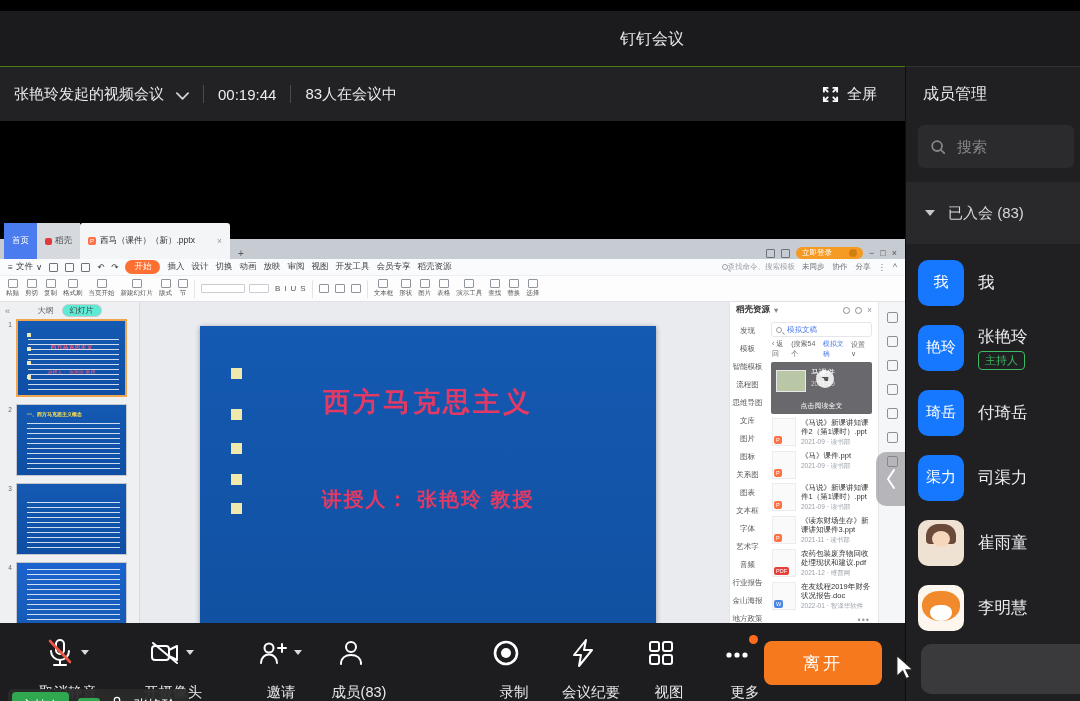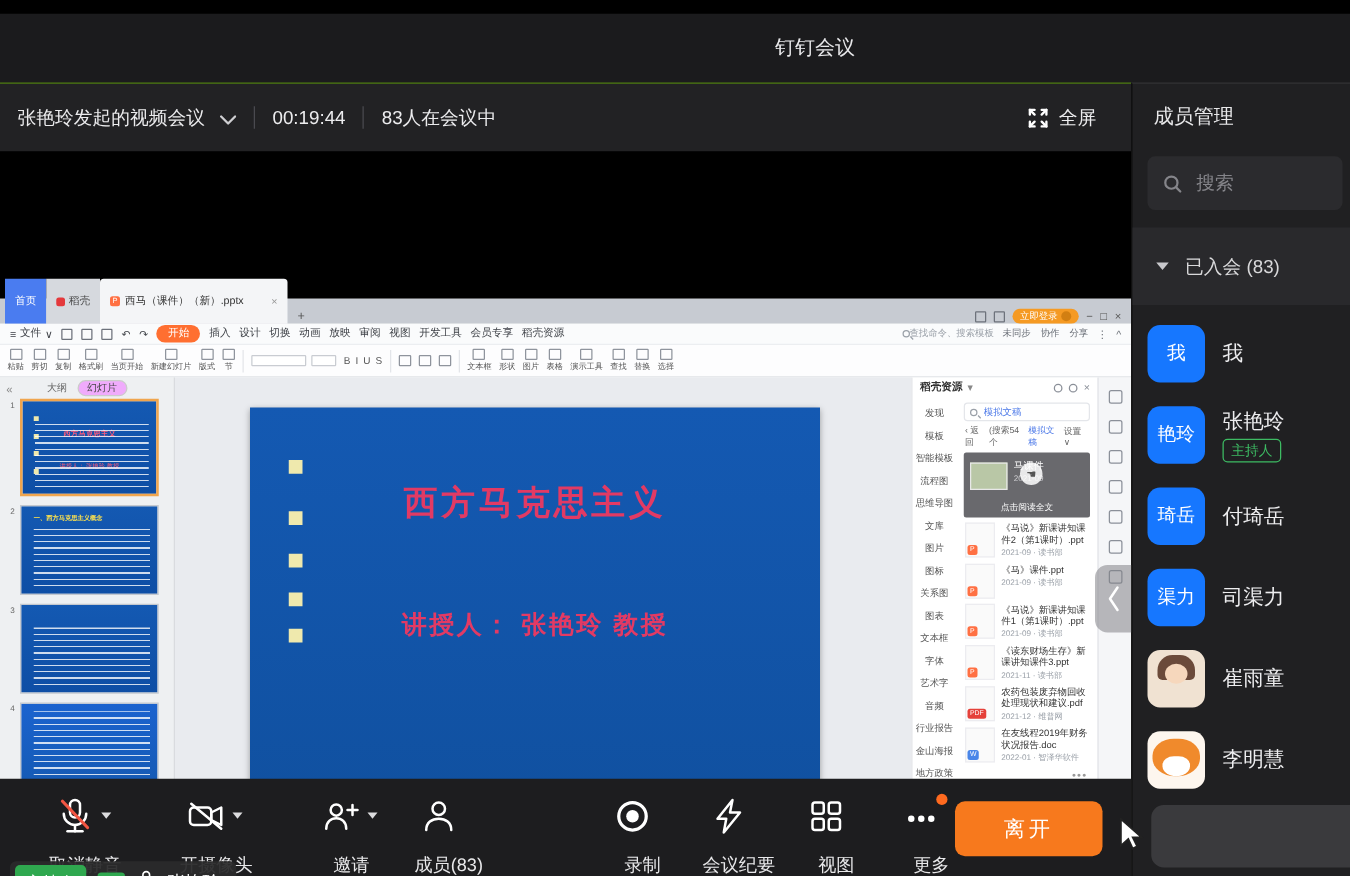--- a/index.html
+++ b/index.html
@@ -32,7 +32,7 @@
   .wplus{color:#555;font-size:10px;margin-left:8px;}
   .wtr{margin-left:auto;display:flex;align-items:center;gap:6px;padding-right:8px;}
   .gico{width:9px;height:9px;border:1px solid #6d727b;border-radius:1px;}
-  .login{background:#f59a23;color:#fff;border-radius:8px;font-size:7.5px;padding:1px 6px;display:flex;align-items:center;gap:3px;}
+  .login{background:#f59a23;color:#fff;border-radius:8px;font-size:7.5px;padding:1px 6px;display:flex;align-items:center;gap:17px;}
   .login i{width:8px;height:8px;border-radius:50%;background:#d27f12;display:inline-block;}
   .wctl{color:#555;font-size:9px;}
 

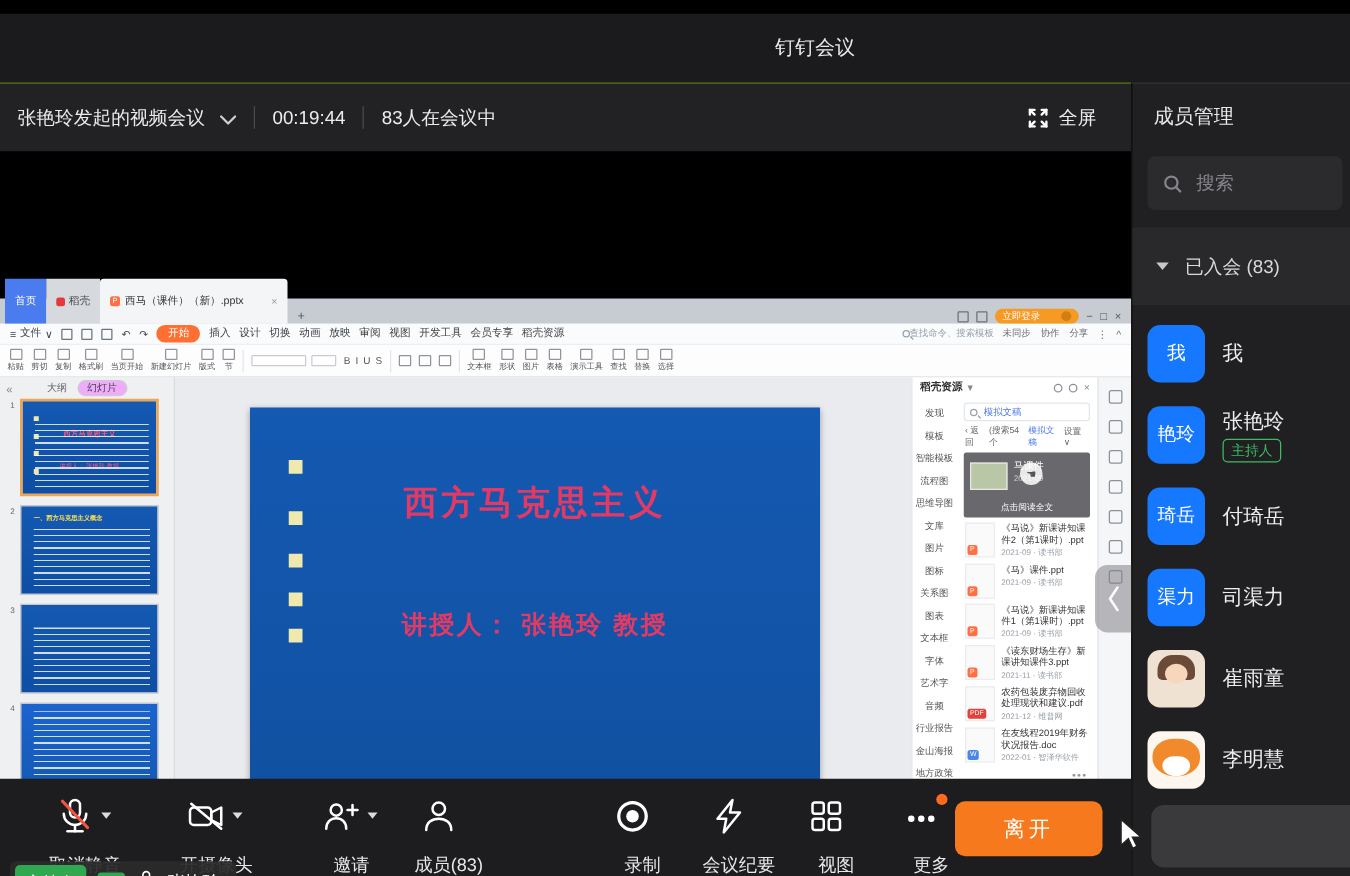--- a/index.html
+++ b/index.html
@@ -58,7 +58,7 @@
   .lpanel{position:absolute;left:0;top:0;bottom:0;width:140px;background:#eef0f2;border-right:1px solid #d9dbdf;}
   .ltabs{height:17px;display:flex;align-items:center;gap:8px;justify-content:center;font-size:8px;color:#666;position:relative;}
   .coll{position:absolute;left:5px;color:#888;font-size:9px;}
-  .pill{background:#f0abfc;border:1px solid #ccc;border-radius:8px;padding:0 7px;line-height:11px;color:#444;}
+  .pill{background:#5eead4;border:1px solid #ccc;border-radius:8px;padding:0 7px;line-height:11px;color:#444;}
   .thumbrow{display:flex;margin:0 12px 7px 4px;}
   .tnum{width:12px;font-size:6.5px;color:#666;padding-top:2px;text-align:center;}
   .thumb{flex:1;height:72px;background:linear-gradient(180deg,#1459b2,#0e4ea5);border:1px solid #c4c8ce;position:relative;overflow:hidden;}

•••••

• **Assignment**:
Could you copy each line of the material that holds "items"?

• **The completed task**:
   .wtr{margin-left:auto;display:flex;align-items:center;gap:6px;padding-right:8px;}
-  .login{background:#f59a23;color:#fff;border-radius:8px;font-size:7.5px;padding:1px 6px;display:flex;align-items:center;gap:3px;}
+  .login{background:#f59a23;color:#fff;border-radius:8px;font-size:7.5px;padding:1px 6px;display:flex;align-items:center;gap:17px;}
   .ltabs{height:17px;display:flex;align-items:center;gap:8px;justify-content:center;font-size:8px;color:#666;position:relative;}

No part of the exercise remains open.